Prior to starting the conversation, gather as many facts as you can, without making negative assumptions. We then fill in any gaps through questions. Often, patients may assume that dialogue is decision-making. Unfortunately, this may have been a prior experience. Instead, it should be a process for gathering all relevant information. We can demonstrate our seriousness for dialogue by asking someone to share their stories. We can share ours as well to facilitate a feeling of safety.

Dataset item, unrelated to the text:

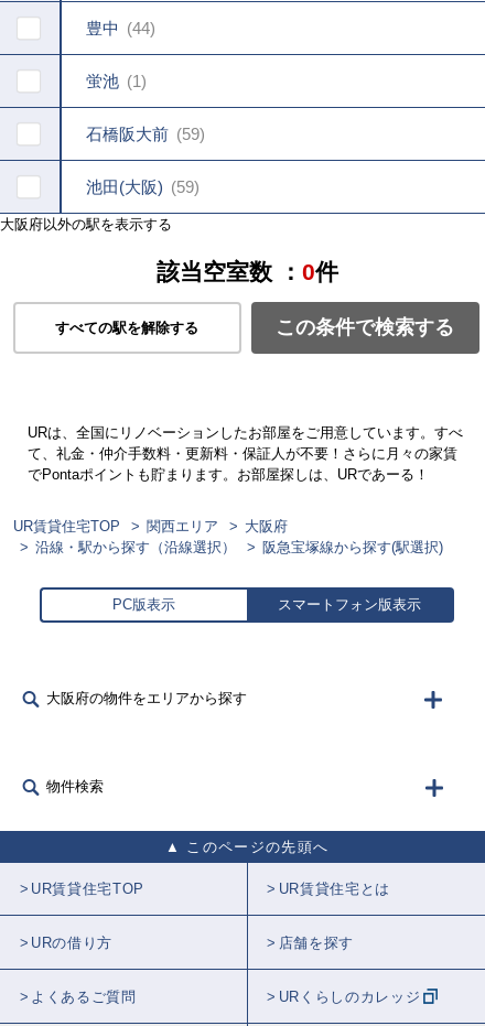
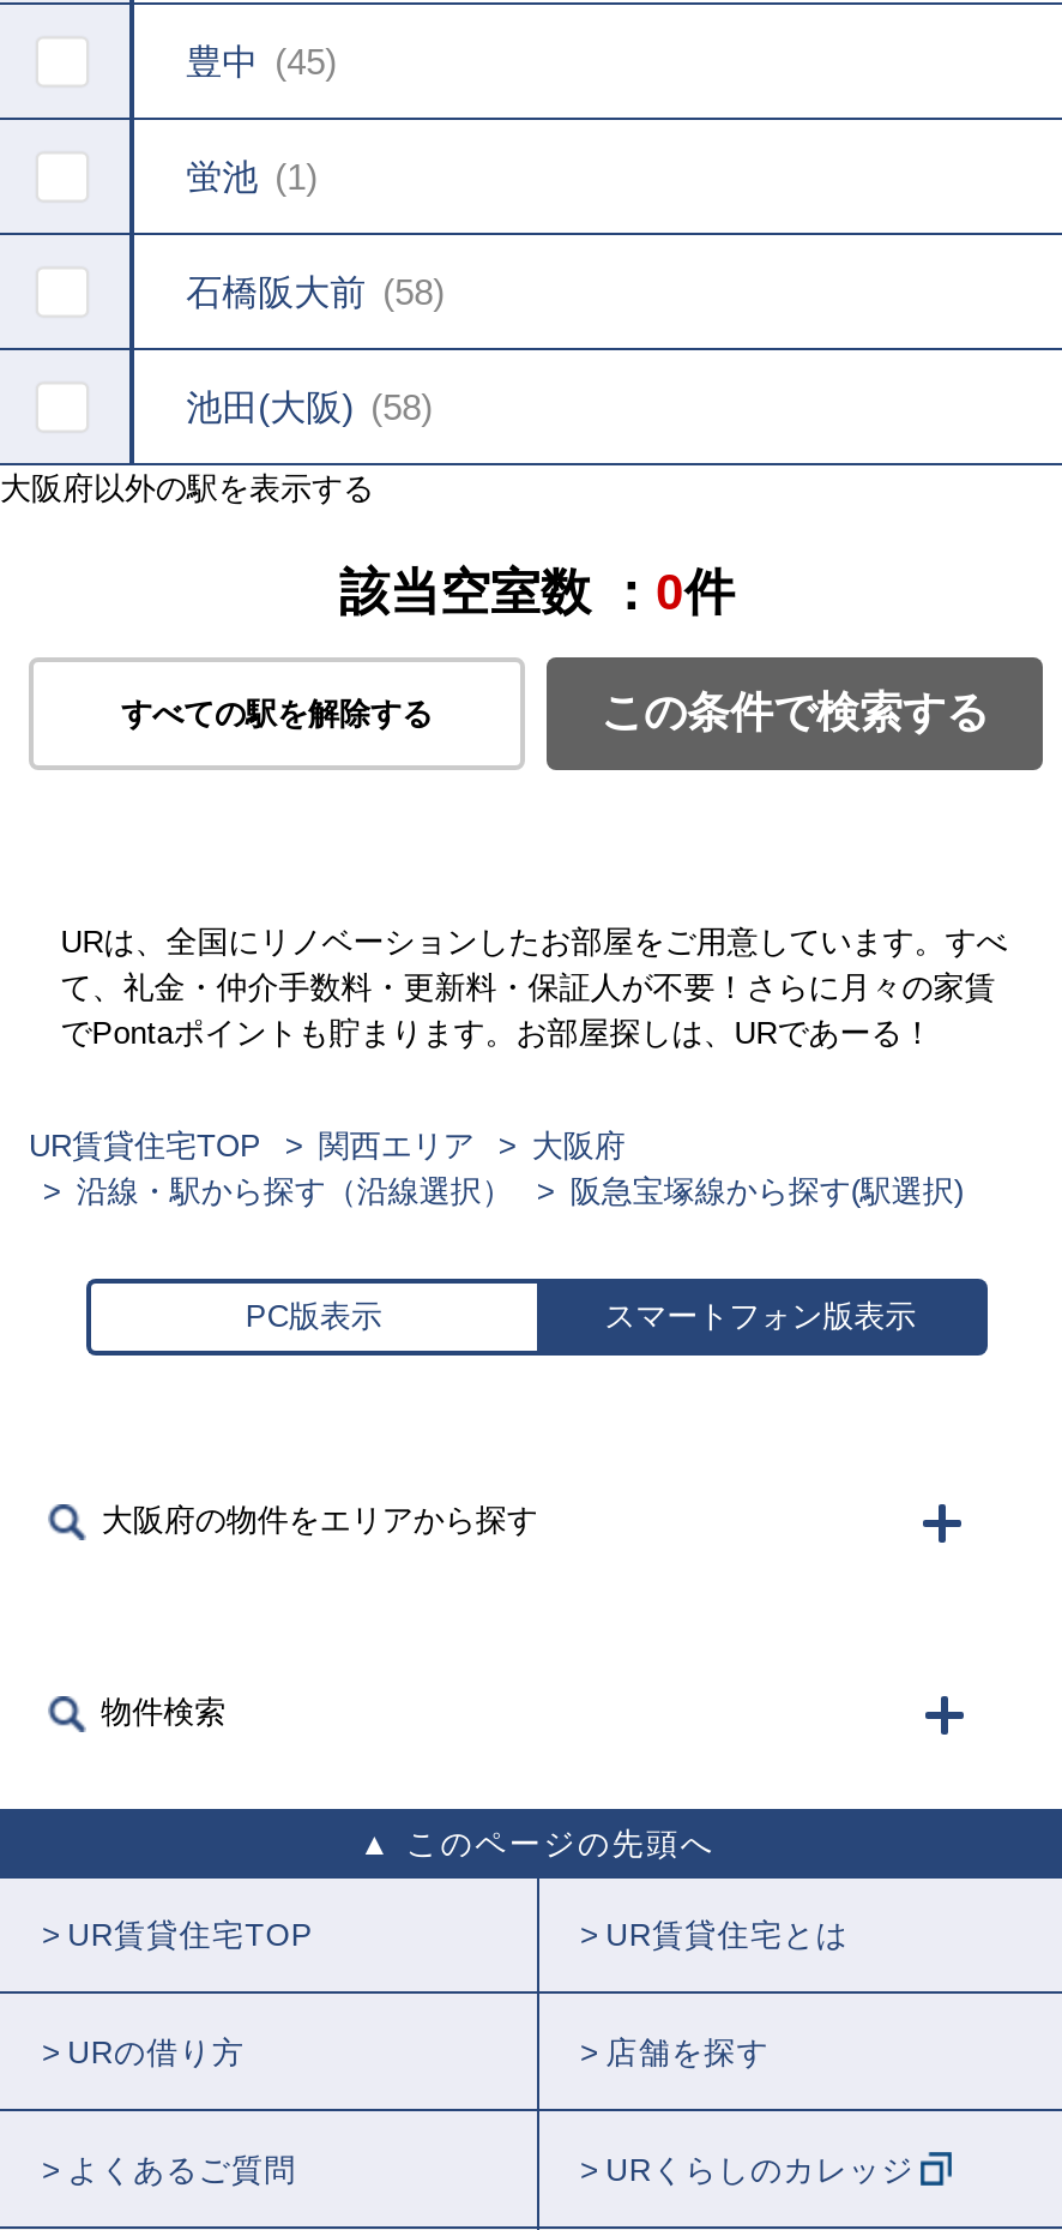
[86,19,149,38] 豊中 44 -> [186,41,325,82] 豊中 45
[86,125,199,143] 石橋阪大前 59 -> [186,272,433,312] 石橋阪大前 58
[86,178,194,196] 池田(大阪) 59 -> [186,387,421,428] 池田(大阪) 58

A quick but important point to make. These conversations about misinformation are not exclusively clinician to clinician. They are patient to clinician as well.
Patients should question clinicians — from physical therapists and world-renown surgeons — every time treatments are being proposed. Every article posted, tweet sent, and podcast interview conducted by a clinician should be questioned by non-clinicians. No-one is exempt.
Holding each other accountable.
Whether it is a colleague or patient initiating crucial conversations and questioning clinical decisions, it is easy for a clinician to feel their autonomy is being challenged. This can result in the clinician developing a thick set of emotional armor to protect themselves from shame and emotional discomfort. The answer is not to avoid the conversation or to attempt hammering though the armor, as these will only lead to disappointment, frustration, pain, and distrust for the patient.
Instead, we must listen to create a safe environment that leads to a willingness to discuss.
We are all responsible for our words and actions, including the words unspoken and the actions we fail to take.
Failure to challenge misinformation is only a piece of the solution to eliminate it. There are many drivers, mostly financial, of the creation and maintenance of misinformation. Crucial conversations are the foundation for addressing the issues. We must all be willing to challenge current beliefs and approaches to healthcare.